**EXERCISE DIRECTIONS:** Go to the line below that has "background: #7dd3fc ->", print it and each line after it exactly, and stop after the line that has "Sai Kaew Beach"; leave out pictures.

**DATA RECORDS:**
----------------------------------------

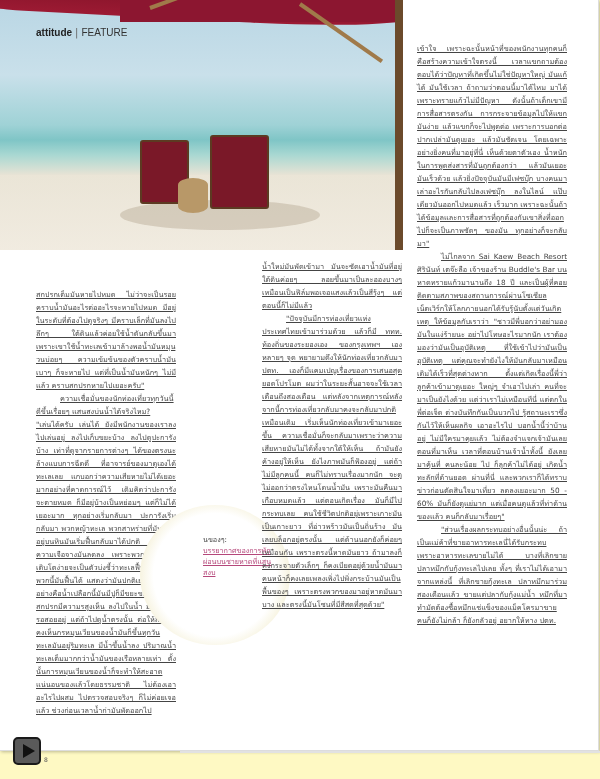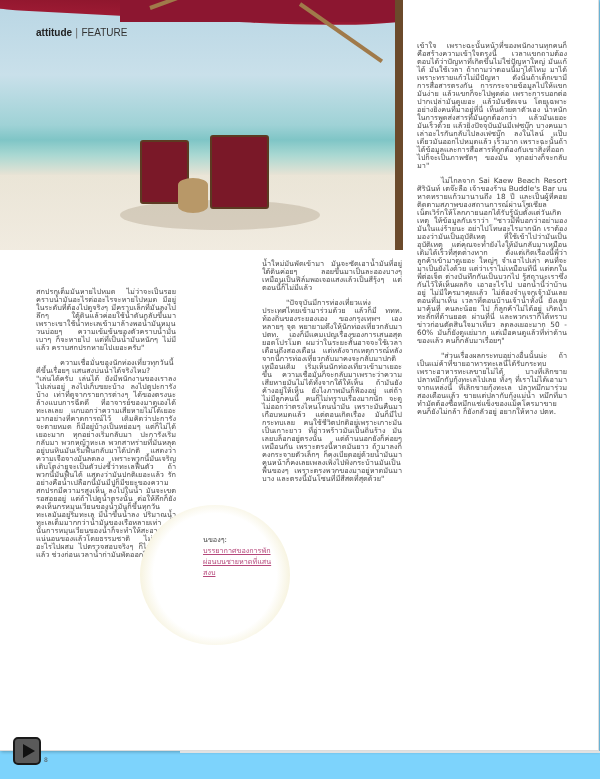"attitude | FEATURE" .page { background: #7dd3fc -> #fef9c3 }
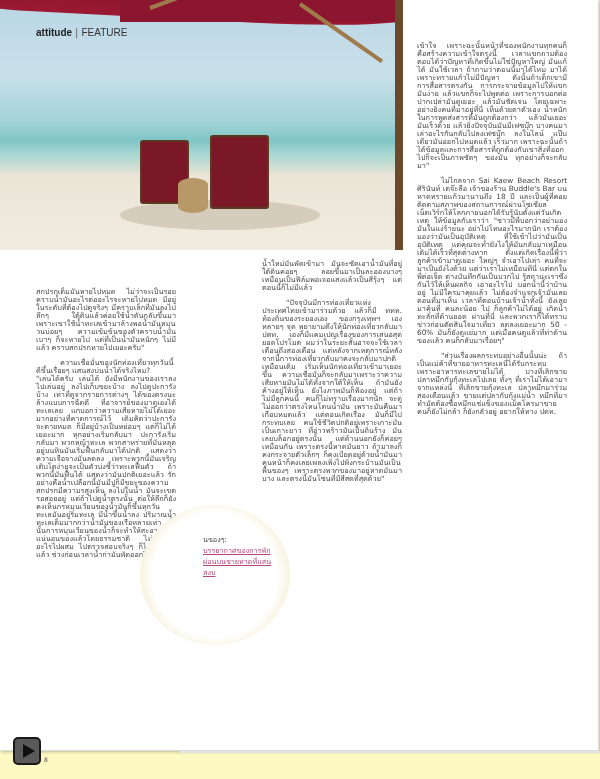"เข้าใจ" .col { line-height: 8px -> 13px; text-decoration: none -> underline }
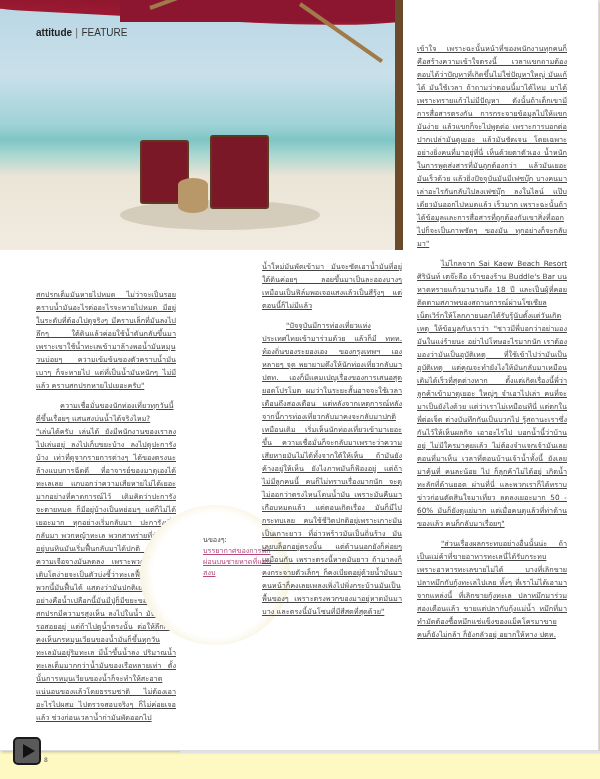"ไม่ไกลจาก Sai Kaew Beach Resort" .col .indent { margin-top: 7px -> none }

----------------------------------------

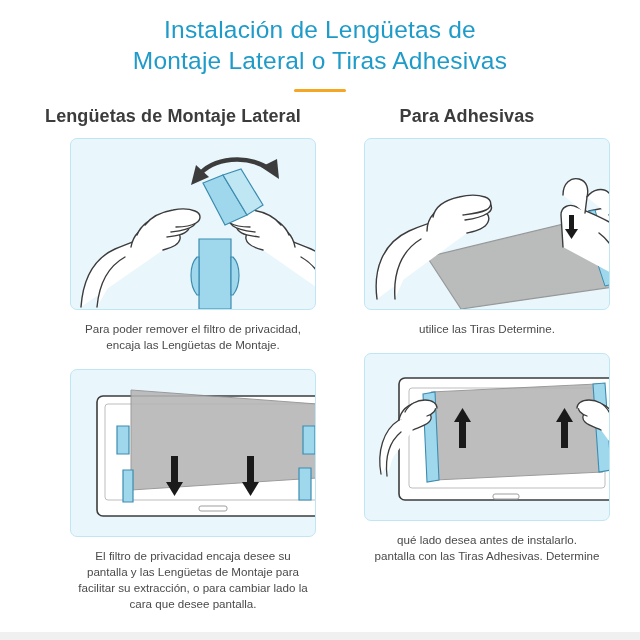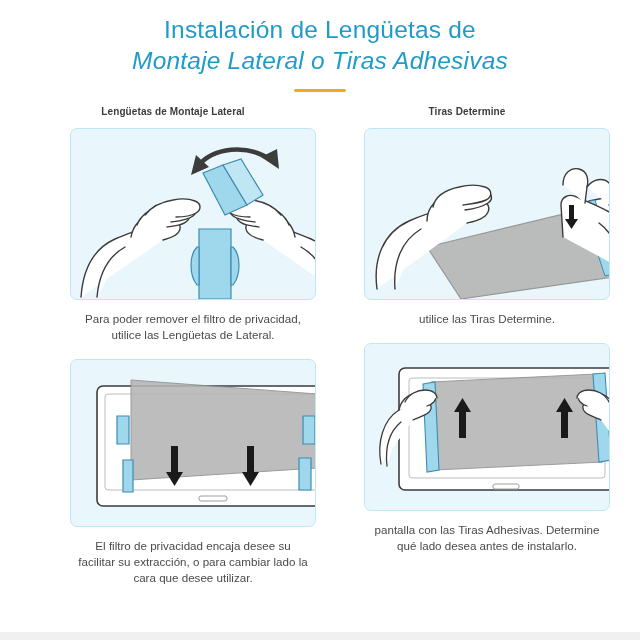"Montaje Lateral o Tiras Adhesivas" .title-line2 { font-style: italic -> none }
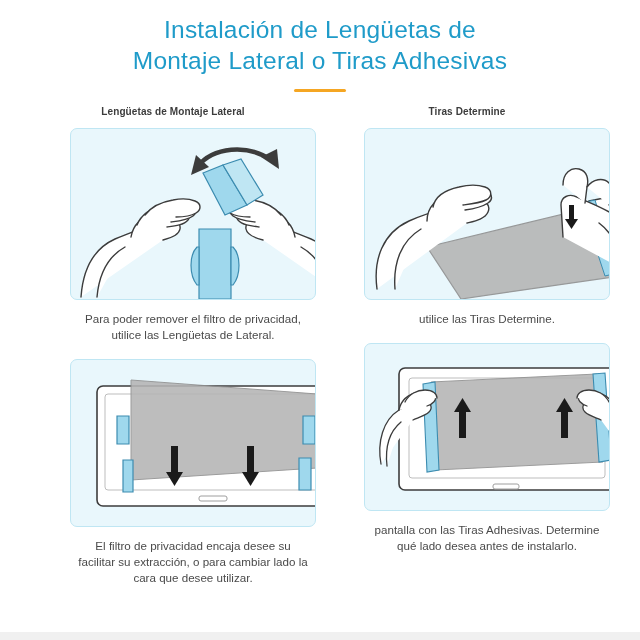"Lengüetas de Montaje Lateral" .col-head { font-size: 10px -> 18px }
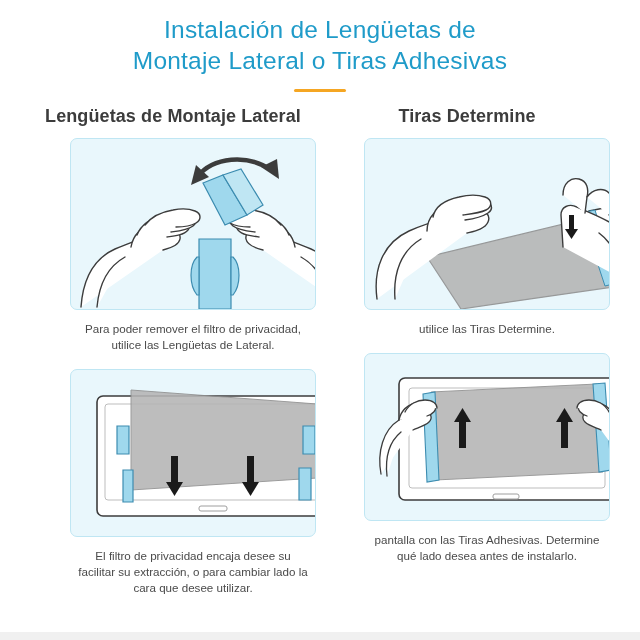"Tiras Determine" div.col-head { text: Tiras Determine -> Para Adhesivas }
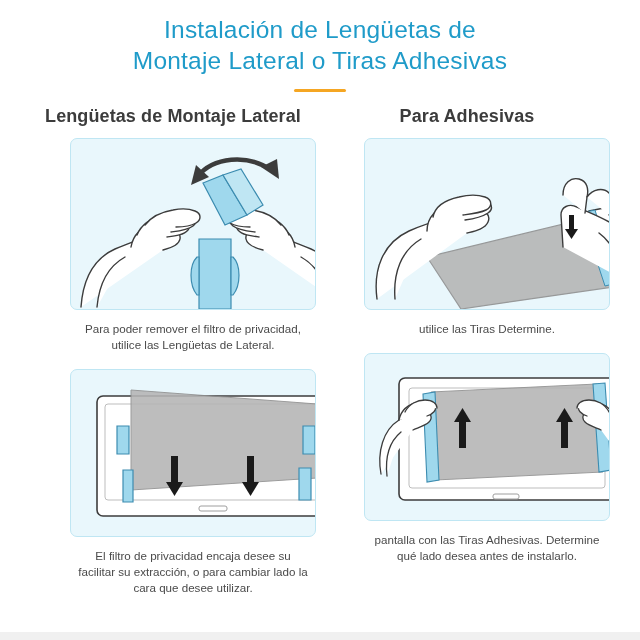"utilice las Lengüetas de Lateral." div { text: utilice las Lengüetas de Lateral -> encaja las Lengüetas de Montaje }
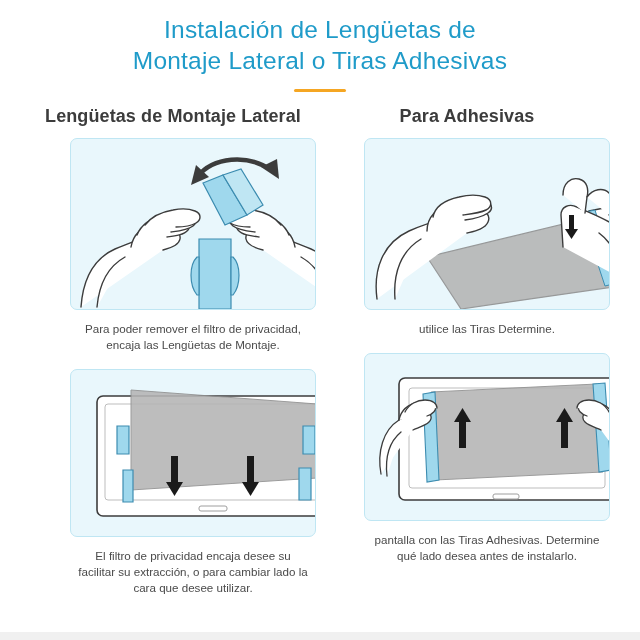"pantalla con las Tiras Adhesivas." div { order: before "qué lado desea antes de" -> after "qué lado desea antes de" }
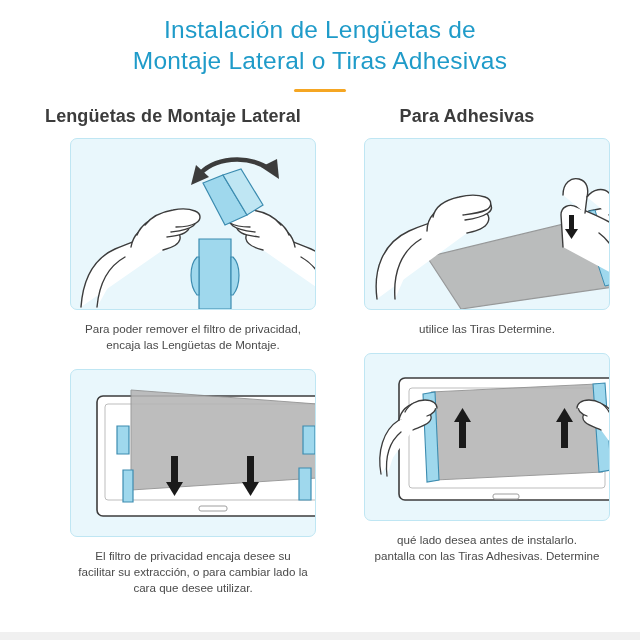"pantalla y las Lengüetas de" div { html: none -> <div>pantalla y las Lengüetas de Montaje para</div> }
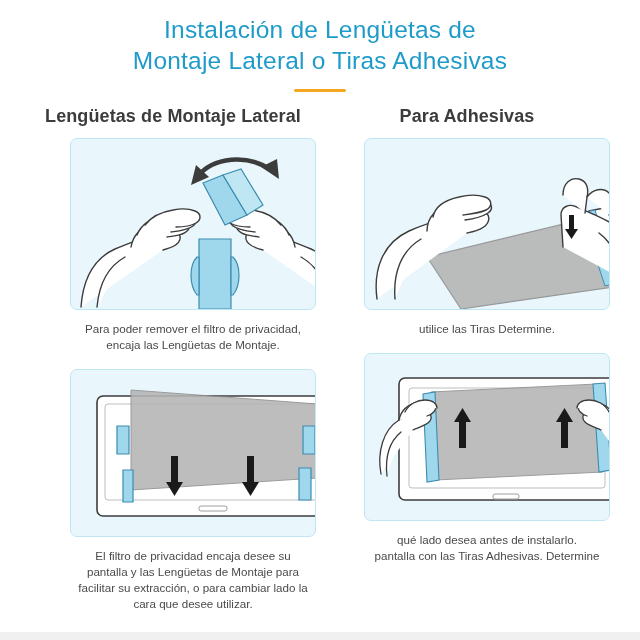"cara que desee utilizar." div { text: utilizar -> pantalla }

----------------------------------------

**ANSWER TO THIS PROBLEM:**
"attitude | FEATURE" .page { background: #7dd3fc -> #fef9c3 }
"เข้าใจ" .col { line-height: 8px -> 13px; text-decoration: none -> underline }
"ไม่ไกลจาก Sai Kaew Beach Resort" .col .indent { margin-top: 7px -> none }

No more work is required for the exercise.